Colombia's Constitutional Court has struck down an agreement that allows the U.S. military to use Colombian bases. The military deal has been a crucial component of the joint U.S.-Colombian fight against FARC and the narco-insurgency that once plagued the country with violence, kidnapping, and some of the world's worst political corruption. So why is the Colombian court trying to kick out the U.S. and what does it mean?

  • The Court's Legal Rationale  The L.A. Times' Daniel Hernandez reports, "The ruling on Tuesday by the Constitutional Court declared the agreement signed by outgoing President Alvaro Uribe unconstitutional because it bypassed approval of the Congress. The agreement was signed in October and faced intense criticism from Colombia's more left-leaning neighbors, including Venezuela and Bolivia. [Incoming] President Juan Manuel Santos, who was inaugurated on Aug. 7, enjoys a wide political majority in Colombia's Congress and told reporters Wednesday that the ruling would have no effect on cooperation between the U.S. and its closest ally in Latin America. It remains unclear whether Santos will seek ratification of the pact by lawmakers."
  • U.S. Urges Colombia to Repeal  Al Jazeera reports, "The United States has asked Colombia to take 'appropriate steps' to sustain relations a day after a key bilateral military accord was declared unconstitutional... On Wednesday Philip Crowley, a US state department spokesman, said the US looks 'to the Santos government to take appropriate steps to make sure that we can sustain our bilateral relationship. There can be, you know, actions taken by the executive or by the legislative branch to overcome, you know, the questions that have been raised.'"
  • Colombia: We Will Obey Ruling  Latin American news agency TeleSur reports (rough translation here) that the Colombian government has promised to abide by the high court's ruling.
  • Colombian Legislature Will Re-Approve  NGO official Adam Isacson is confident. "US-Colombia defense agreement is suspended until approved by Colombian Congress, which is 80% pro-Santos/Uribe so ratification likely," he writes. "In the meantime, US troops will still be at Colombian bases, as in the past 10 years. Just more steps needed to approve each deployment."
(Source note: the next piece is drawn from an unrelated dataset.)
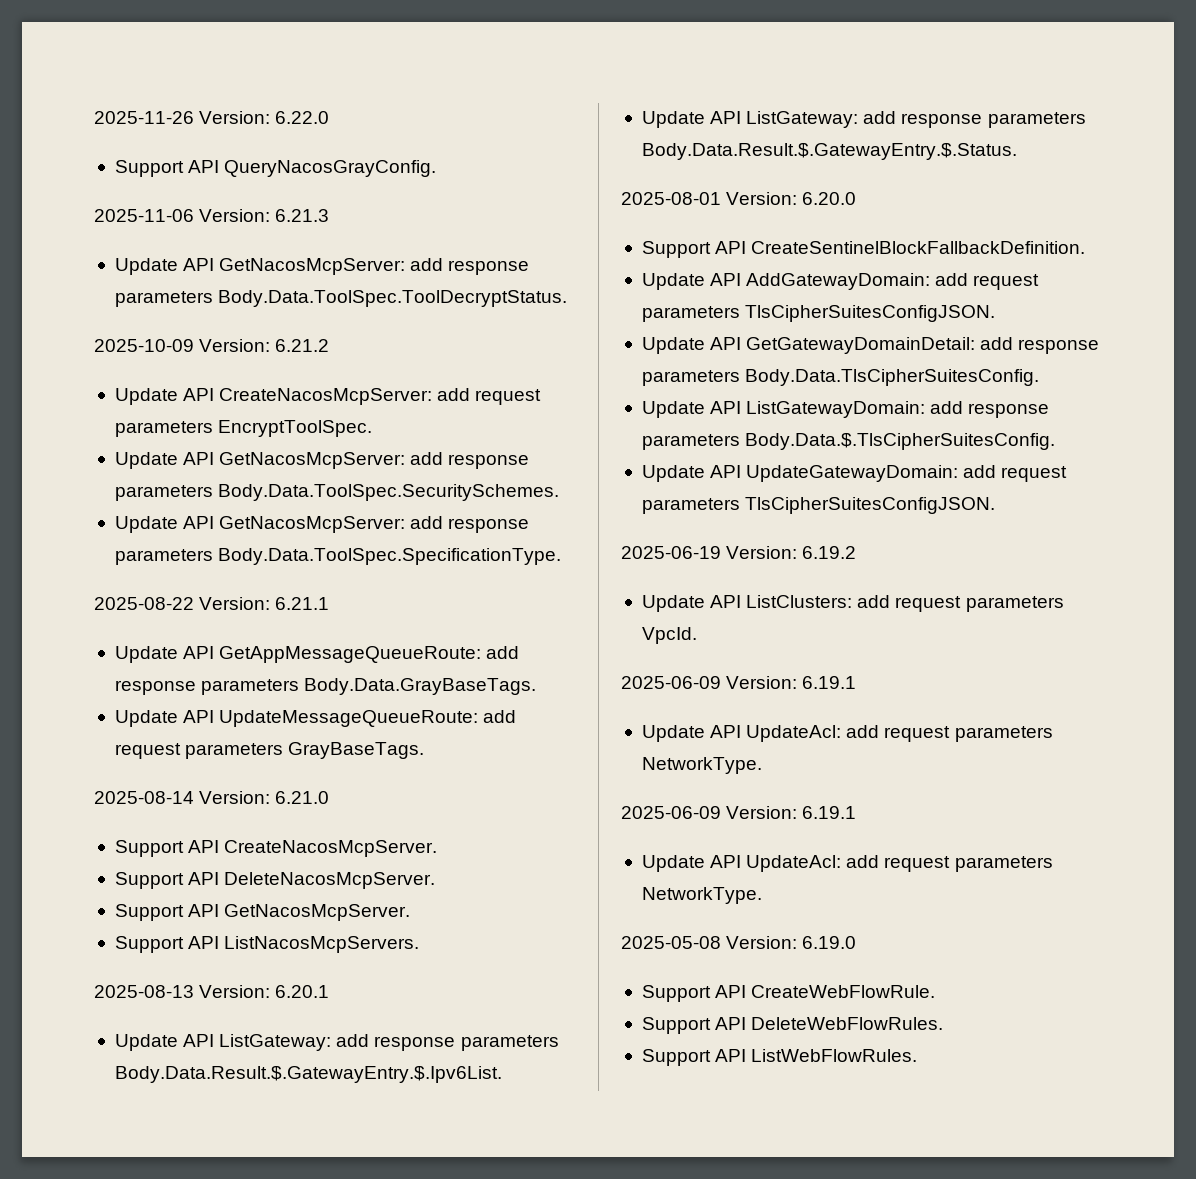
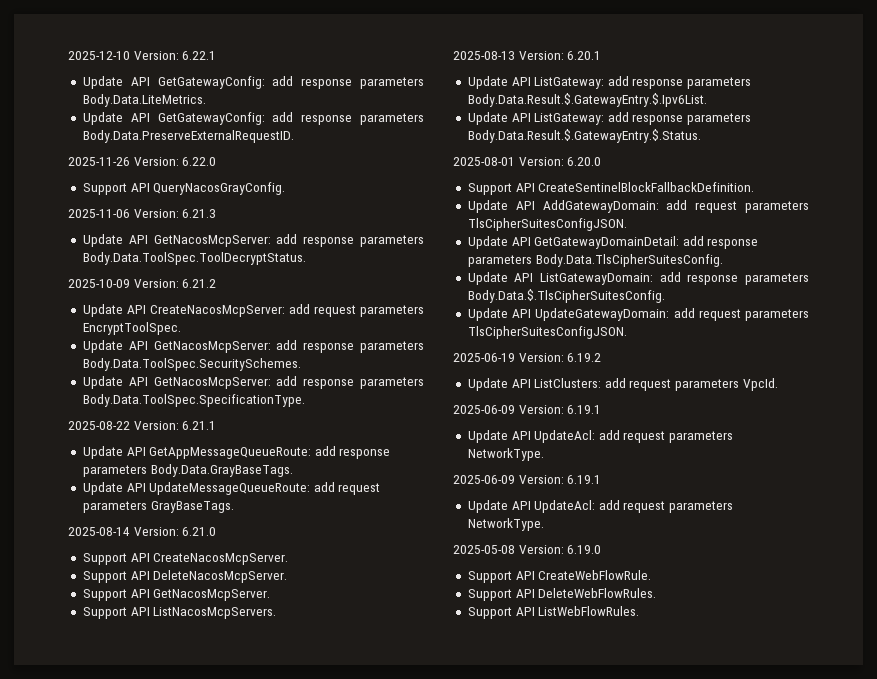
+ 2025-12-10 Version: 6.22.1
+ Update API GetGatewayConfig: add response parameters Body.Data.LiteMetrics.
+ Update API GetGatewayConfig: add response parameters Body.Data.PreserveExternalRequestID.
  • Political Blow, But No Change for Military  Adam Isacson adds on the Center for International Policy blog, "Politically, the court’s decision is a blow to both governments because it gives the impression – deserved or no – that the Obama and Uribe administrations sought to do something that violated Colombia’s Constitution. Operationally, however, the defense accord’s suspension will not affect the U.S. presence in Colombia. Not a single U.S. soldier or contractor will have to leave Colombia or alter what he is doing as a result of the Constitutional Court’s decision."
  • Colombia's Neighbors Urge U.S. Expulsion  PBS's Jennifer Jo Janisch writes, "Santos will likely have the congressional support to get the agreement passed, but he faces an increasingly hostile environment, as many Latin American governments are wary of perceived U.S. intervention and militarization in the region. Venezuela’s Hugo Chavez was vocal in his opposition to the deal, believing it to be part of a buildup of U.S. military activity in the region. 'Winds of war have begun to blow,' Chavez said last month at a meeting in Quito."